Engine is the core object of executor-engine. It manages the job execution. You can create an Engine object and submit jobs to it, then wait for the jobs to finish:

from executor.engine import Engine, LocalJob, ThreadJob, ProcessJob

def add(a, b):
    return a + b

with Engine() as engine:
    job1 = LocalJob(add, args=(1, 2))
    job2 = ThreadJob(add, args=(job1.future, 4))
    job3 = ProcessJob(add, args=(job2.future, 5))
    engine.submit(job1, job2, job3)
    engine.wait()  # wait all job finished
    print(job1.result())  # 3
    print(job2.result())  # 7
    print(job3.result())  # 12

Use with asyncio:

from executor.engine import Engine, ProcessJob
import asyncio

engine = Engine()

def add(a, b):
    return a + b

async def add_async(a, b):
    # async function can also be used as the job function
    await asyncio.sleep(1.0)
    return a + b

async def main():
    job1 = ProcessJob(add_async, args=(1, 2))
    job2 = ProcessJob(add, args=(job1.future, 4))
    await engine.submit_async(job1, job2)
    await engine.join()
    print(job1.result())  # 3
    print(job2.result())  # 7

asyncio.run(main())
# or just `await main()` in jupyter environment

Job

Job is the basic unit of executor-engine. It represents a task to be executed.

Job status

Job has 6 status: created, pending, running, done, failed, cancelled.

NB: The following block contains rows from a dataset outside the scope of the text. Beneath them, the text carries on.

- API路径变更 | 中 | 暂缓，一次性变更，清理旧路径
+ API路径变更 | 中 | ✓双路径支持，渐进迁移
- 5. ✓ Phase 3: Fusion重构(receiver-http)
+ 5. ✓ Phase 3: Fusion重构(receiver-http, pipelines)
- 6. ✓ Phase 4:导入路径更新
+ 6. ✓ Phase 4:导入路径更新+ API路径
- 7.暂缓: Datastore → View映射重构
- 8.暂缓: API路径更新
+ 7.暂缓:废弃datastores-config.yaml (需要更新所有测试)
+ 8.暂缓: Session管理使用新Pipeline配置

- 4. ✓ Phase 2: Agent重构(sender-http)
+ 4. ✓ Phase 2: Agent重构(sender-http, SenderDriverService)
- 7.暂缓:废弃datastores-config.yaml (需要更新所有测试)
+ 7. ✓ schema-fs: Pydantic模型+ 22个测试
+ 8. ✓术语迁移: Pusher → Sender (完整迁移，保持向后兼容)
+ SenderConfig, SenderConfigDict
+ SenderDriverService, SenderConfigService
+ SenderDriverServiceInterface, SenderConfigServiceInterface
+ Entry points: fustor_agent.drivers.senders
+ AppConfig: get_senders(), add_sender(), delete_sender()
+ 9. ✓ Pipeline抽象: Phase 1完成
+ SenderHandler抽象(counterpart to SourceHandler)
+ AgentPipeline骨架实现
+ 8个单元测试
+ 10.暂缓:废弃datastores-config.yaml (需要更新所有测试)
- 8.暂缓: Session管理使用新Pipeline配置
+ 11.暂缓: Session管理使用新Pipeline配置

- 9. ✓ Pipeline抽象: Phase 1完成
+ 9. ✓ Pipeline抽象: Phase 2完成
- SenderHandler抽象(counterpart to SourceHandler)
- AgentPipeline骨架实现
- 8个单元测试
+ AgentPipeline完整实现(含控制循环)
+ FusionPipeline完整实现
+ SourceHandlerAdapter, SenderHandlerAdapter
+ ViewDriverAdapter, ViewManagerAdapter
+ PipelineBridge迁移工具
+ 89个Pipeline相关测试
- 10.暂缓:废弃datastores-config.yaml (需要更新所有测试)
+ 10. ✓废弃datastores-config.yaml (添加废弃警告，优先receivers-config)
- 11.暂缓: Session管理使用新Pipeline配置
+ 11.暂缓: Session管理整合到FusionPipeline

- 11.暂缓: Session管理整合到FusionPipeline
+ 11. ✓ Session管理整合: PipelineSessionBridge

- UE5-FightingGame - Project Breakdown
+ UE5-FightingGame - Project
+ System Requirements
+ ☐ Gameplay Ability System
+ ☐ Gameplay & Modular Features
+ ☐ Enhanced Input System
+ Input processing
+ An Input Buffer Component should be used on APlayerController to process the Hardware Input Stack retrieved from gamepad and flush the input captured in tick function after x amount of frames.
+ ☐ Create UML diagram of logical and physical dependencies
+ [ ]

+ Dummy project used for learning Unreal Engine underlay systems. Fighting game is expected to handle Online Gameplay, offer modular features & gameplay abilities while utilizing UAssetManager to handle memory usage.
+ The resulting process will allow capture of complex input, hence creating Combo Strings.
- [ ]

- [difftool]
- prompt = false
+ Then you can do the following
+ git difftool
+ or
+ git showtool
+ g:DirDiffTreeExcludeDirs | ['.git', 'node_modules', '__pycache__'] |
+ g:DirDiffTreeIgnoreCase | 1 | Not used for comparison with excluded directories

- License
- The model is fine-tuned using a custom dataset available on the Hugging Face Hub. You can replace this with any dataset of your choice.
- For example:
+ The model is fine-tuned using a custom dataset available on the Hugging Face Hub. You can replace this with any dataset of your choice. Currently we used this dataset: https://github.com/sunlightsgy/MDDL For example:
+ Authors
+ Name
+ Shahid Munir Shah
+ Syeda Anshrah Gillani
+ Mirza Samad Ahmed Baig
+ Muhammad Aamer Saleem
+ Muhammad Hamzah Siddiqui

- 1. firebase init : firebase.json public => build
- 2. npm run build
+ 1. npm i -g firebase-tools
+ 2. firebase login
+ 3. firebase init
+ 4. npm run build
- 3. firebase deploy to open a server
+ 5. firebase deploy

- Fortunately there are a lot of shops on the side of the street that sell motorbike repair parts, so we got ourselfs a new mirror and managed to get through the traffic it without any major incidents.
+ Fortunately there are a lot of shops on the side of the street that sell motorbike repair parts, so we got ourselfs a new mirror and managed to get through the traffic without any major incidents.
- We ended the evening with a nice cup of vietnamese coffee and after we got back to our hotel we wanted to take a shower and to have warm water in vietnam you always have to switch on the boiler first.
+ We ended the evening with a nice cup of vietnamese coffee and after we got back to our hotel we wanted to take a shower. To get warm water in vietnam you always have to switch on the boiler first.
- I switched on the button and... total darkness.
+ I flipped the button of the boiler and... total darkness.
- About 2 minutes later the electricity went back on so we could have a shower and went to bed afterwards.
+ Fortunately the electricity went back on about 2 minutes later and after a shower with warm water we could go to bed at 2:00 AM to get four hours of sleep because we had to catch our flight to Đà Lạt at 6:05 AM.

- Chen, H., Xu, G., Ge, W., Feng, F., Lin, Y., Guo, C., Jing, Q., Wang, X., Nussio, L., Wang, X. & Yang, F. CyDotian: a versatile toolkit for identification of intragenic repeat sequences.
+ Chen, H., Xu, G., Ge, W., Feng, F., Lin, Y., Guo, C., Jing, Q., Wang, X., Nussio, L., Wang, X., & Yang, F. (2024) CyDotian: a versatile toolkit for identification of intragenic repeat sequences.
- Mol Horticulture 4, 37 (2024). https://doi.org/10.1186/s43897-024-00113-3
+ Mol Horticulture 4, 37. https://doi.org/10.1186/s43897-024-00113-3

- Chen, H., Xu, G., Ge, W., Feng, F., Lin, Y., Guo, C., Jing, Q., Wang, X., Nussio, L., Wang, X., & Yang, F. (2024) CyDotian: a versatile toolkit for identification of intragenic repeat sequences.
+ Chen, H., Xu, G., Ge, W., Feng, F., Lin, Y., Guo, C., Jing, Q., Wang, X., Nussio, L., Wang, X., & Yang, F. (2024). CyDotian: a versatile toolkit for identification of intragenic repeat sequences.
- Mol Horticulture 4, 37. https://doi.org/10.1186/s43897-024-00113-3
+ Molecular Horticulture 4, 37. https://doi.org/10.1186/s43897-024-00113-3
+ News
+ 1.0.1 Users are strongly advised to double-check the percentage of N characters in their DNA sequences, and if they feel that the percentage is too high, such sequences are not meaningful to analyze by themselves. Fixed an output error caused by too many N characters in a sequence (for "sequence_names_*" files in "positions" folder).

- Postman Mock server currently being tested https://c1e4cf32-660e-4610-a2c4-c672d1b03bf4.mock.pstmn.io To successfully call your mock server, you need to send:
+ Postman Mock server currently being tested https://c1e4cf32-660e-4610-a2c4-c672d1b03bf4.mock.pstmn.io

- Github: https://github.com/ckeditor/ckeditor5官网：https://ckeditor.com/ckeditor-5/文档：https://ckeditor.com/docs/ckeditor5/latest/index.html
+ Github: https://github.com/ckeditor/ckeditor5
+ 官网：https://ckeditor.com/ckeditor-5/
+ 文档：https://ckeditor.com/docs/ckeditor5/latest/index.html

Here is the state transition diagram of job:

graph LR
    created -->|engine.submit| pending
    pending -->|runnable?| running
    running -->|Success| done
    running -->|Fail| failed
    running -->|Cancel| cancelled
    done -->|rerun| pending
    failed -->|rerun| pending
    cancelled -->|rerun| pending

Job types

Executor engine provides 4 builtin job types: LocalJob, ThreadJob, ProcessJob, DaskJob

They are executed by different backends and suitable for different scenarios.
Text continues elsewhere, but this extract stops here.